Filter the lines below, copying only those with the string "total".

++++++++++

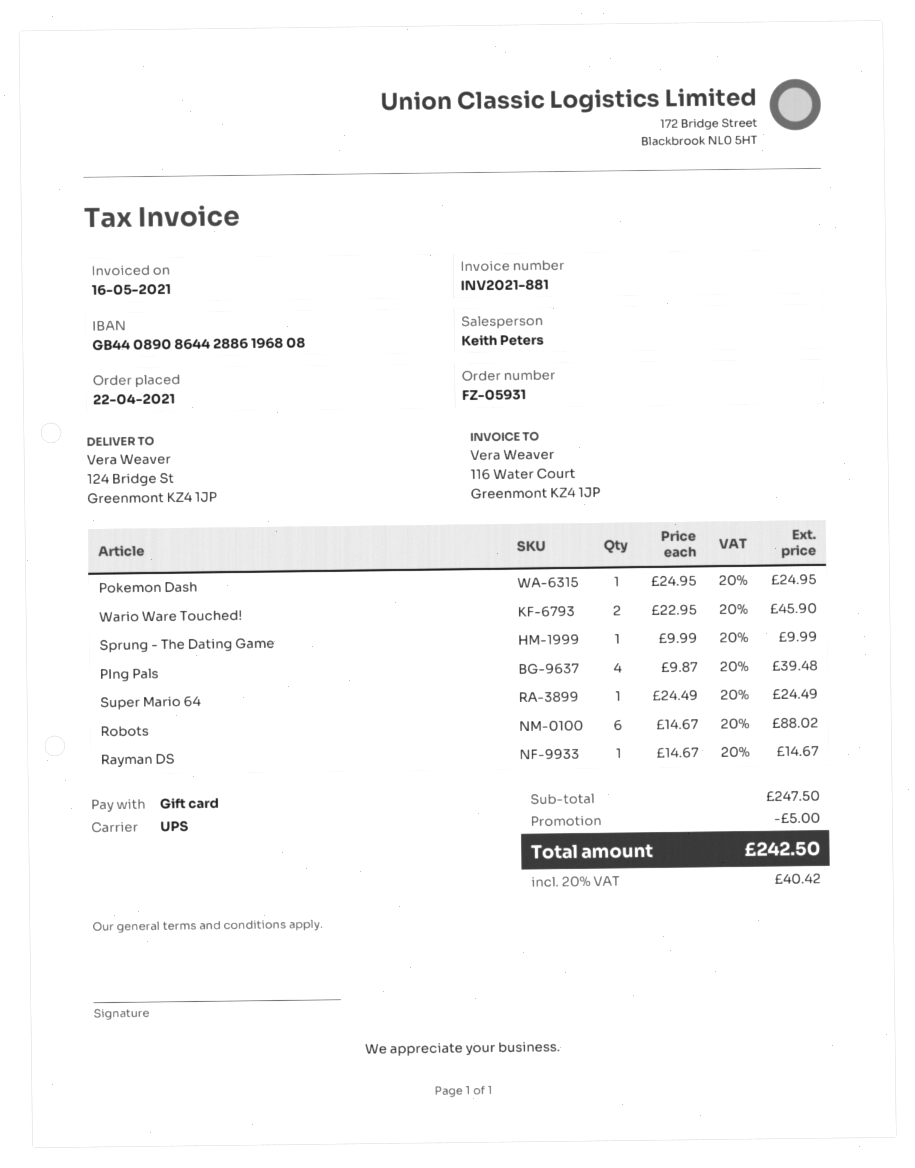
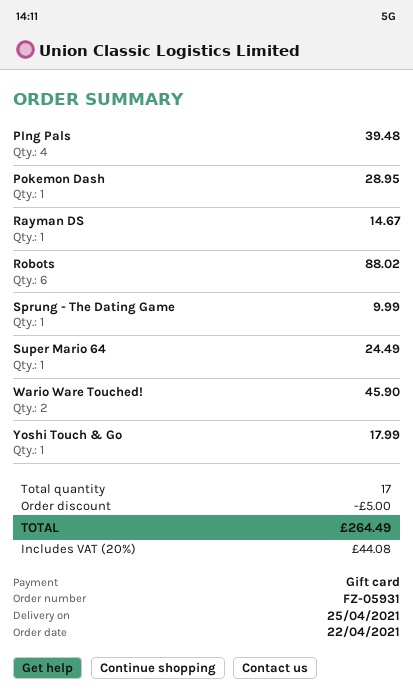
Pokemon Dash: 1 for 24.95 -> 1 for 28.95
Yoshi Touch & Go: none -> 1 for 17.99
tax: 20% = 40.42 -> 20% = 44.08
total: 242.50 -> 264.49

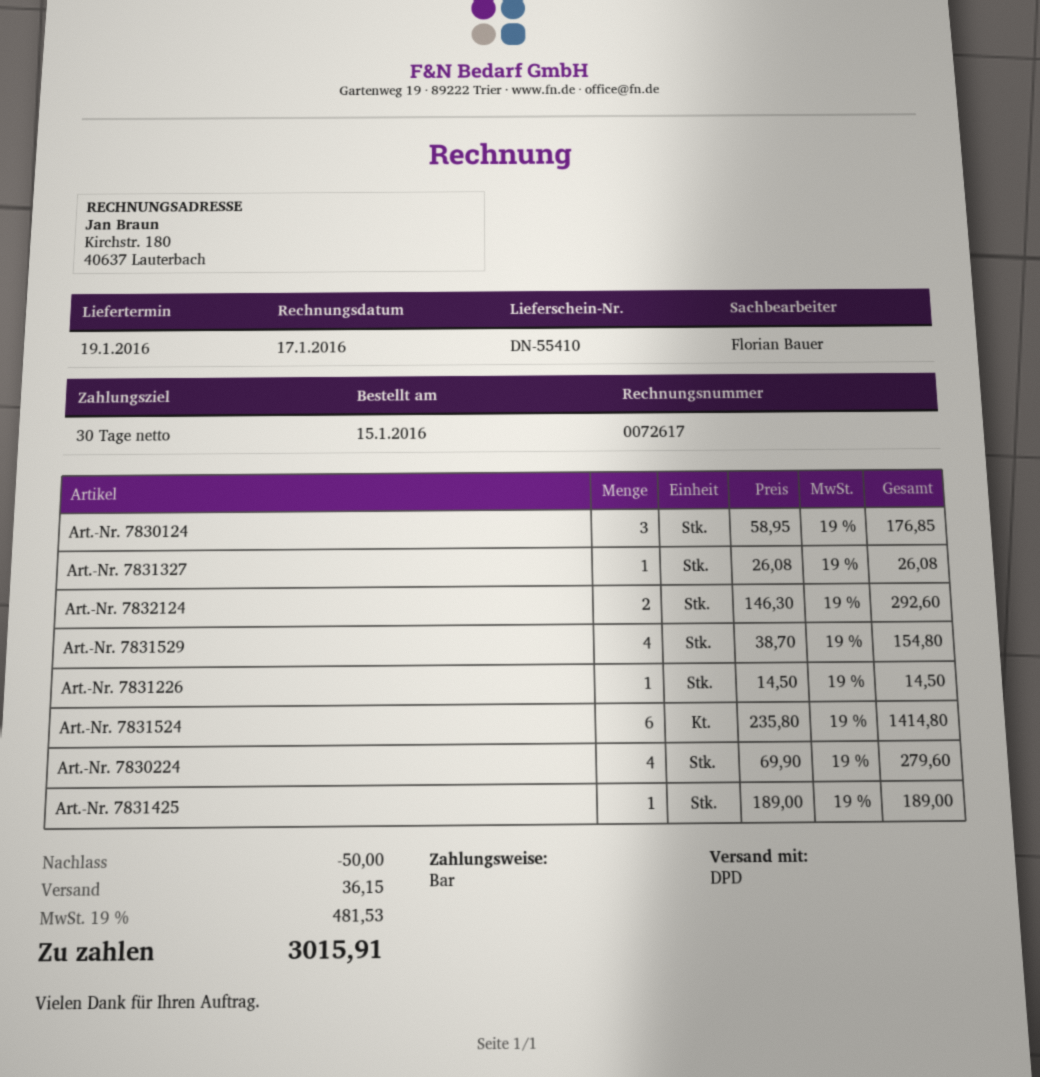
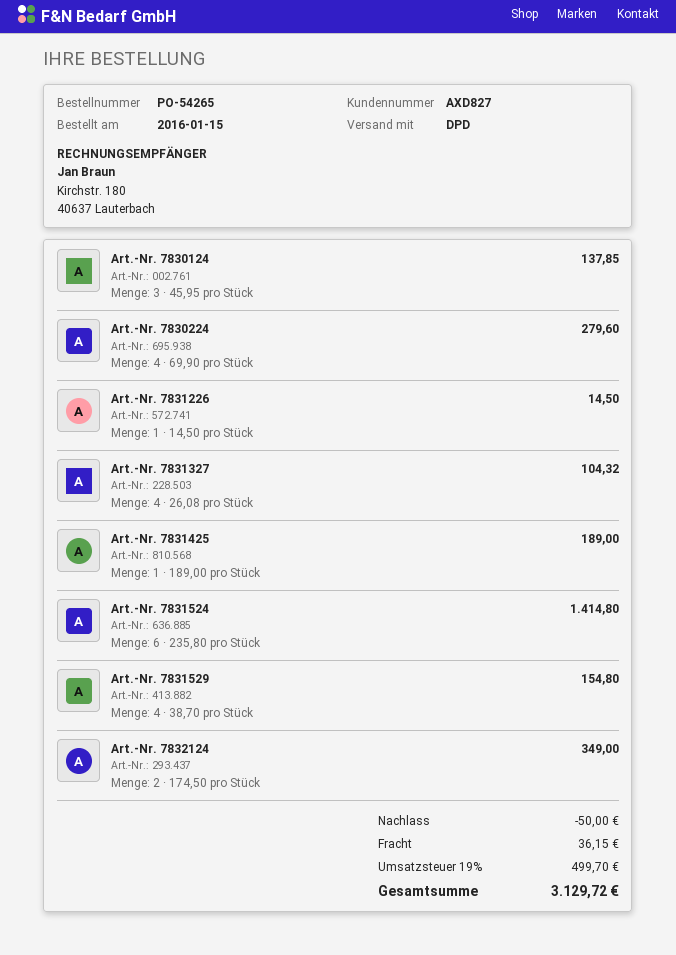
Art.-Nr. 7830124: 3 x 58.95 = 176.85 -> 3 x 45.95 = 137.85
Art.-Nr. 7831327: 1 x 26.08 = 26.08 -> 4 x 26.08 = 104.32
Art.-Nr. 7832124: 2 x 146.30 = 292.60 -> 2 x 174.50 = 349.00
tax: 19% = 481.53 -> 19% = 499.70
total: 3015.91 -> 3129.72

++++++++++

- **THE COMPLETED TASK**:
total: 242.50 -> 264.49
total: 3015.91 -> 3129.72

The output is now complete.